| What to produce |
Your reply should contain the whole listing below, repeated exactly, and no images.

| Input |
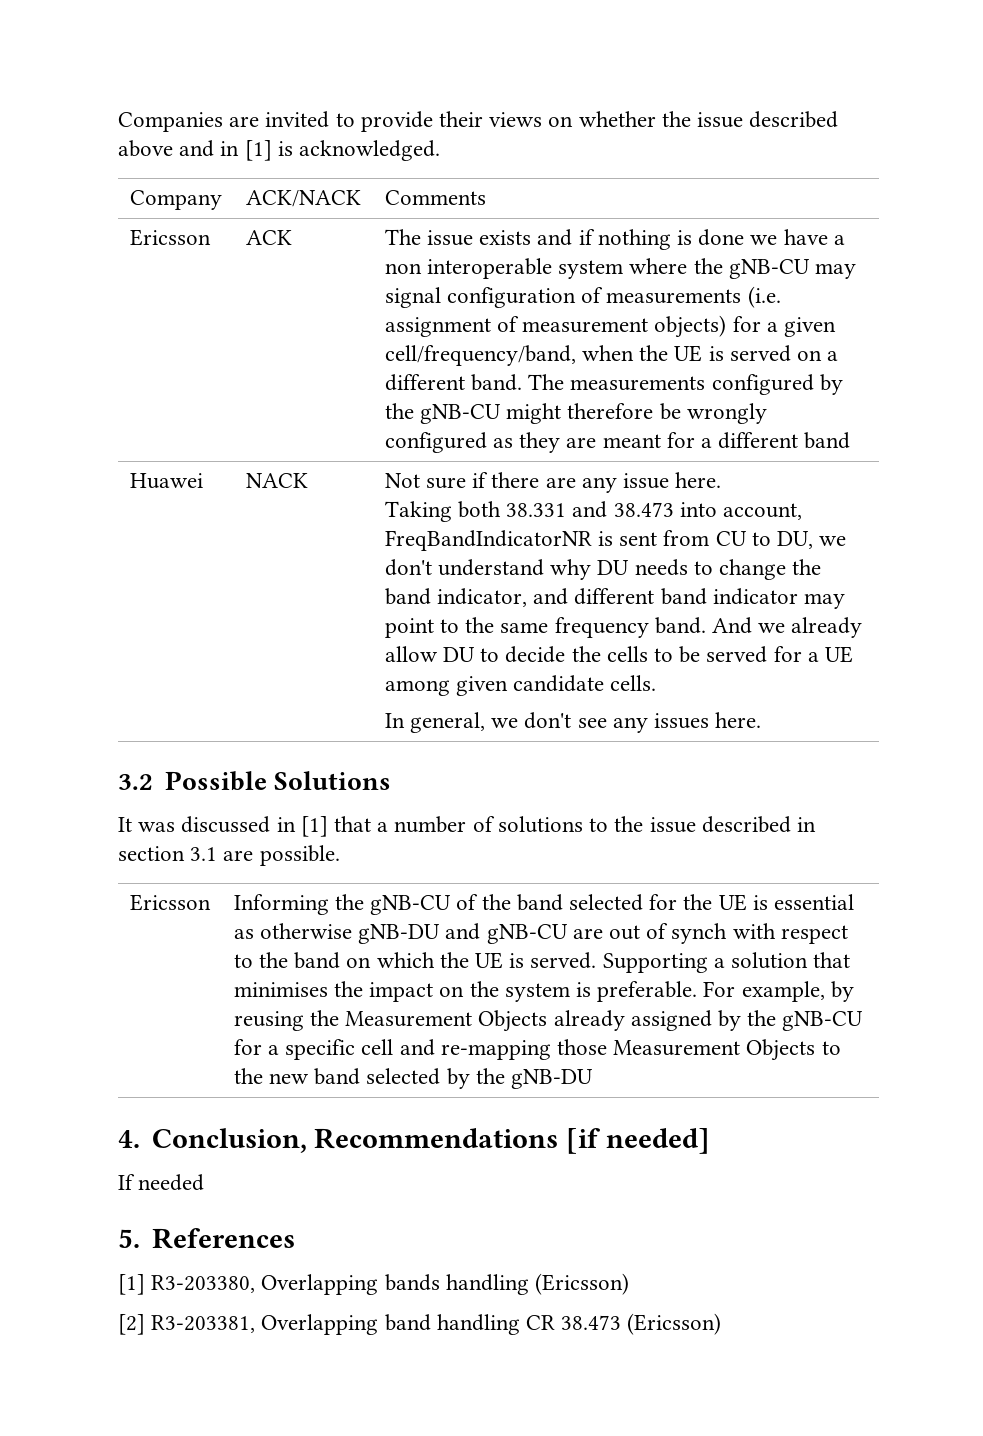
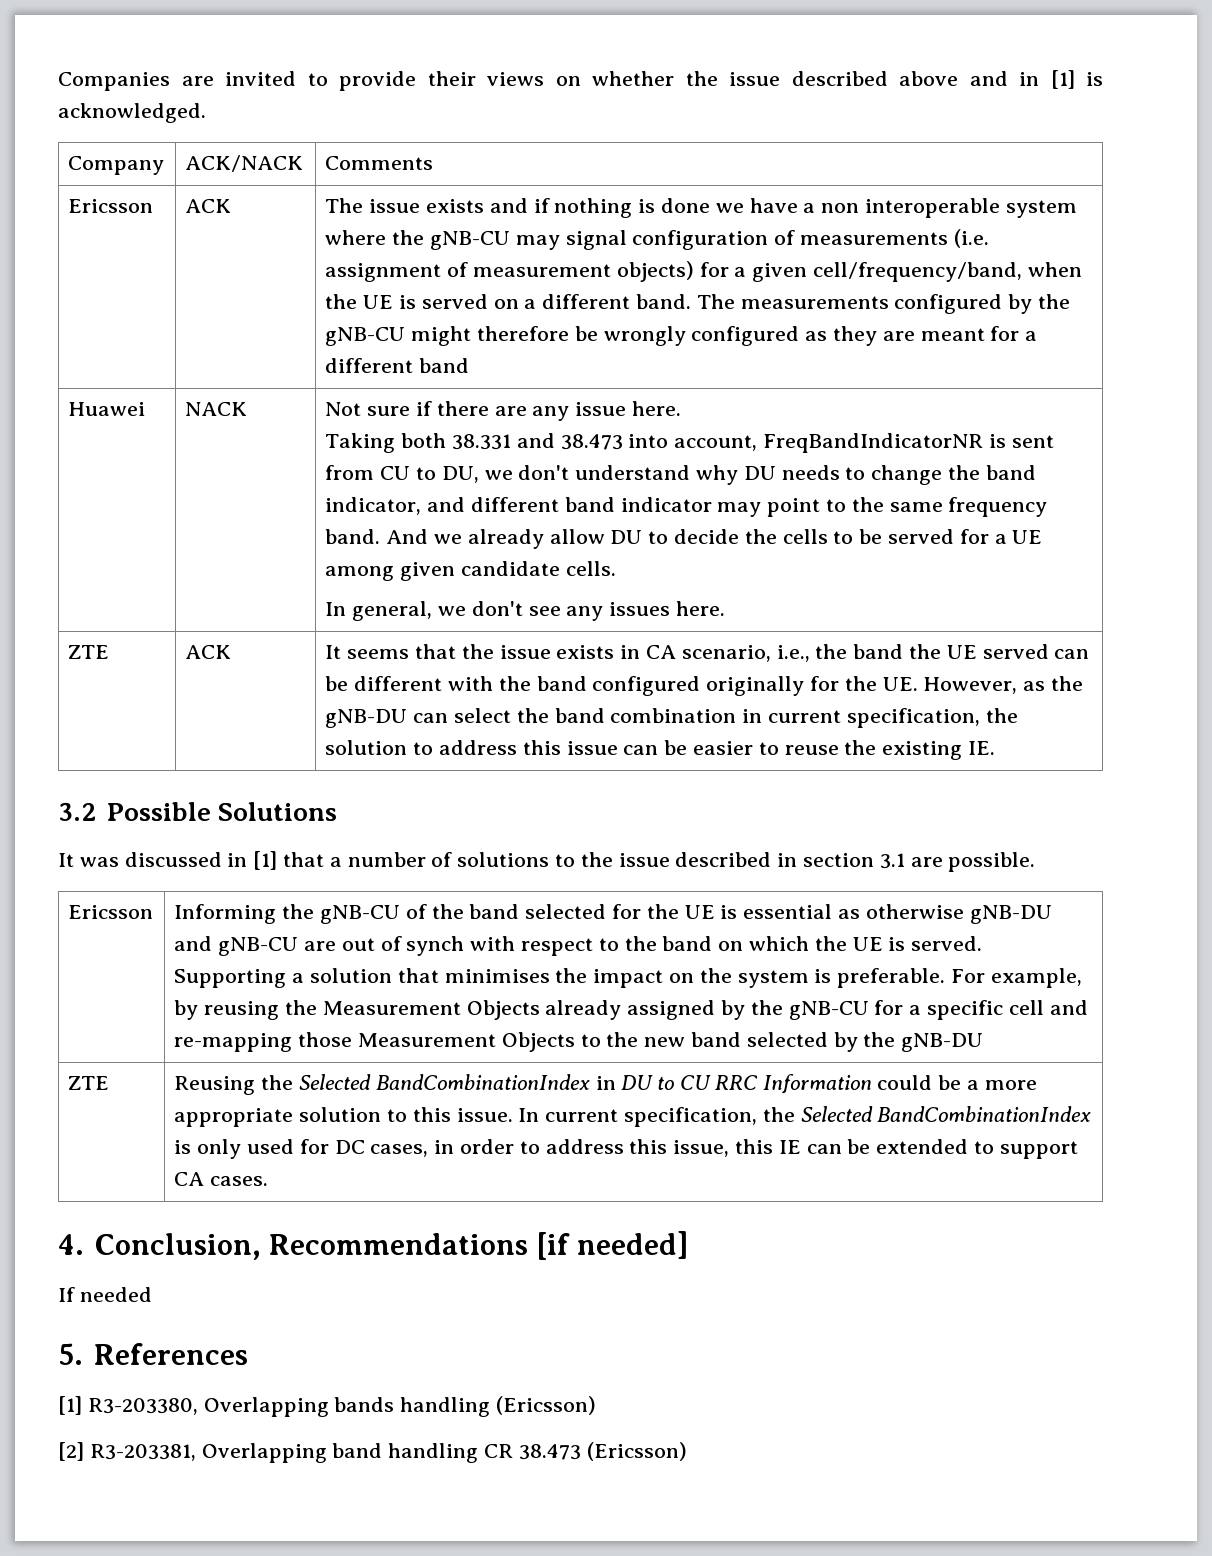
+ ZTE | ACK | It seems that the issue exists in CA scenario, i.e., the band the UE served can be different with the band configured originally for the UE. However, as the gNB-DU can select the band combination in current specification, the solution to address this issue can be easier to reuse the existing IE.
+ ZTE | Reusing the Selected BandCombinationIndex in DU to CU RRC Information could be a more appropriate solution to this issue. In current specification, the Selected BandCombinationIndex is only used for DC cases, in order to address this issue, this IE can be extended to support CA cases.

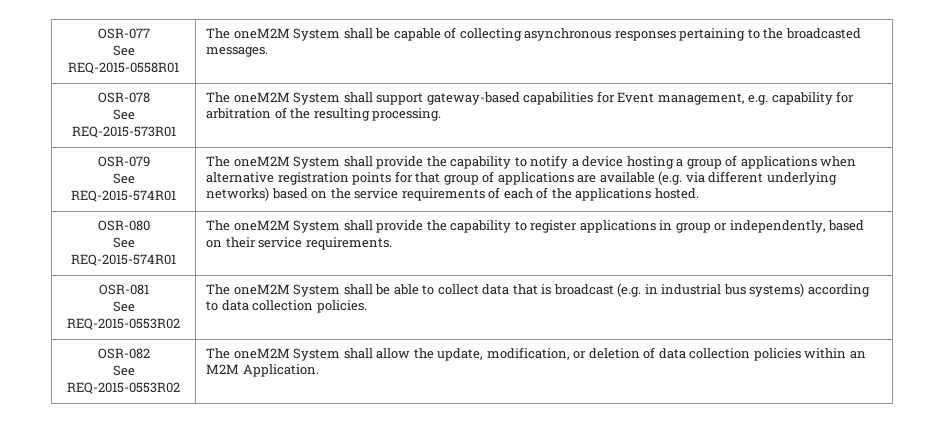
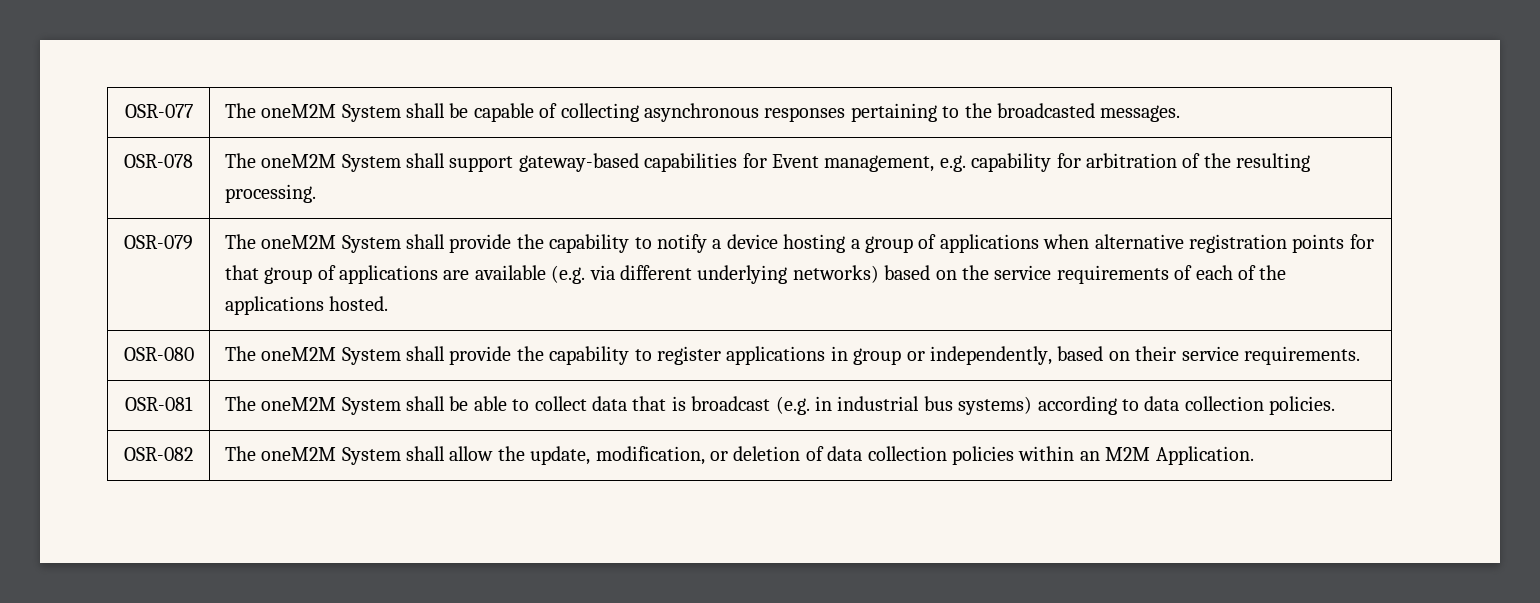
- OSR-077
- See REQ-2015-0558R01 | The oneM2M System shall be capable of collecting asynchronous responses pertaining to the broadcasted messages.
+ OSR-077 | The oneM2M System shall be capable of collecting asynchronous responses pertaining to the broadcasted messages.
- OSR-078
- See REQ-2015-573R01 | The oneM2M System shall support gateway-based capabilities for Event management, e.g. capability for arbitration of the resulting processing.
+ OSR-078 | The oneM2M System shall support gateway-based capabilities for Event management, e.g. capability for arbitration of the resulting processing.
  OSR-079
- See REQ-2015-574R01
- OSR-080
- See REQ-2015-574R01 | The oneM2M System shall provide the capability to register applications in group or independently, based on their service requirements.
+ OSR-080 | The oneM2M System shall provide the capability to register applications in group or independently, based on their service requirements.
- OSR-081
- See REQ-2015-0553R02 | The oneM2M System shall be able to collect data that is broadcast (e.g. in industrial bus systems) according to data collection policies.
+ OSR-081 | The oneM2M System shall be able to collect data that is broadcast (e.g. in industrial bus systems) according to data collection policies.
- OSR-082
- See REQ-2015-0553R02 | The oneM2M System shall allow the update, modification, or deletion of data collection policies within an M2M Application.
+ OSR-082 | The oneM2M System shall allow the update, modification, or deletion of data collection policies within an M2M Application.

| Exercise solution |
+ ZTE | ACK | It seems that the issue exists in CA scenario, i.e., the band the UE served can be different with the band configured originally for the UE. However, as the gNB-DU can select the band combination in current specification, the solution to address this issue can be easier to reuse the existing IE.
+ ZTE | Reusing the Selected BandCombinationIndex in DU to CU RRC Information could be a more appropriate solution to this issue. In current specification, the Selected BandCombinationIndex is only used for DC cases, in order to address this issue, this IE can be extended to support CA cases.

- OSR-077
- See REQ-2015-0558R01 | The oneM2M System shall be capable of collecting asynchronous responses pertaining to the broadcasted messages.
+ OSR-077 | The oneM2M System shall be capable of collecting asynchronous responses pertaining to the broadcasted messages.
- OSR-078
- See REQ-2015-573R01 | The oneM2M System shall support gateway-based capabilities for Event management, e.g. capability for arbitration of the resulting processing.
+ OSR-078 | The oneM2M System shall support gateway-based capabilities for Event management, e.g. capability for arbitration of the resulting processing.
  OSR-079
- See REQ-2015-574R01
- OSR-080
- See REQ-2015-574R01 | The oneM2M System shall provide the capability to register applications in group or independently, based on their service requirements.
+ OSR-080 | The oneM2M System shall provide the capability to register applications in group or independently, based on their service requirements.
- OSR-081
- See REQ-2015-0553R02 | The oneM2M System shall be able to collect data that is broadcast (e.g. in industrial bus systems) according to data collection policies.
+ OSR-081 | The oneM2M System shall be able to collect data that is broadcast (e.g. in industrial bus systems) according to data collection policies.
- OSR-082
- See REQ-2015-0553R02 | The oneM2M System shall allow the update, modification, or deletion of data collection policies within an M2M Application.
+ OSR-082 | The oneM2M System shall allow the update, modification, or deletion of data collection policies within an M2M Application.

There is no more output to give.